Com England Is a Garden, os Cornershop voltam a florir como há muito não faziam. O álbum é, como se percebe, um regresso à boa forma. Os dias felizes em que cantávamos “everybody needs a bosom for a pillow” estão de volta!
A dupla hardcore mantém-se desde o início. Mudaram muito, é certo: o estilo, a atitude, foram percorrendo caminhos mais ou menos inusitados, mantendo sempre uma enorme qualidade. E agora que a velha Albion resolveu virar costas ao seu próprio continente, Tjinder Singh e Ben Ayres decidiram lançar um bonito postal sonoro: excêntrico, roqueiro, indiano, repleto de especiarias boas para os ouvidos. England Is a Garden é um enorme triunfo, disso não temos dúvidas.
O primeiro aspeto a ter em conta é que a banda continua ambiciosa e à procura do disco perfeito. Eles sabem como lá chegar, uma vez que nos trinta anos que levam de estrada, já por lá andaram bem perto. Se por acaso se espantou pelo que acabámos de escrever, volte a ouvir When I Was Born For The 7th Time (1997), Handcream For a Generation (2002) ou Judy Sucks a Lemon For Breakfast (2009) e depois nem precisa de nos agradecer. É também, como se percebe logo às primeiras audições, o caso deste novíssimo longa duração.
Vamos aos temas mais orelhudos, então. No podium dos primeiros lugares estão “St. Marie Under Canon”, que mais não é do que brit-pop-rock de primeiríssima água; “No Rock Save In Roll”, grande malha, à altura de uns Stones dos anos mais febris e “Highly Amplified” é uma brisa fresca e viciante (aqueles toques de flauta bucólica são lindos de morrer).
Mas há mais, naturalmente. Como as belíssimas “Slingshot” (com direito a um feliz autotune da voz melancólica de Tjinder Singh), “Everywhere That Wog Army Roar” (tema sobre um certo nacionalismo crescente, mas bem disfarçado, em Inglaterra), a instrumental, meditativa e curta “England Is a Garden”, a ótima “Cash Money” (para quem conhece bem a banda saberá que isto é vintage Cornershop pós fase indie-indian-noise, assim como “I’m a Wodden Soldier” (novo cheirinho a Stones, pois claro), e a bem ritmada “One Uncareful Lady Owner”. E, já agora, a última “The Holy Name”, não fica atrás de qualquer outra. Para além das faixas mencionadas serem todas de excelente qualidade, há ainda a salientar o tom bem disposto do álbum, perfeito para se esconjurar o filho da puta do vírus que nos atormenta a existência (desculpem, mas soube-nos bem este pequeno desabafo) e que nos faz ficar em casa em vez de, assim pudéssemos nós, ir para a rua dançar o disco inteiro.
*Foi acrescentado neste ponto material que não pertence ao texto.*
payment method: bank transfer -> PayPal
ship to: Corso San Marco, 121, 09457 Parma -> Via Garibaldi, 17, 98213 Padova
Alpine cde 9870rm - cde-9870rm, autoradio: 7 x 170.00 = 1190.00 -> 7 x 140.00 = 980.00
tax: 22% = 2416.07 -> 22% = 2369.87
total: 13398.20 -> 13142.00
Mas havemos de nos vingar…
A música dos Cornershop é do mundo. Desde que surgiram, em Leicester, que foram alargando o seu som até abarcarem o planeta nas suas extensões sonoras. Um dos seus trunfos sempre foi exatamente esse estupendo melting pot que incorpora cítaras e tamboras, flautas e guitarras, sintetizadores e tudo o mais que lhes aprouver para produzir beleza. Isso mesmo, beleza! Essa específica e rara formosura é a essência deste England Is a Garden.
Apesar de ainda estarmos em março de um ano que sabemos estar a ser difícil e que parecerá durar por dois ou três, apesar das nuvens que ameaçam fazer com que “o céu caia nas nossas cabeças”, seremos todos gauleses e resistiremos! Para já, England Is a Garden é o melhor disco que 2020 produziu. Em frases sempre exageradas como a anterior (a ideia, mais do que a sua leitura literal, é o que importa) há uma certeza inequívoca: ouvir este novo trabalho dos Cornershop é um bálsamo para o corpo, para a alma, para o nosso triste mundo!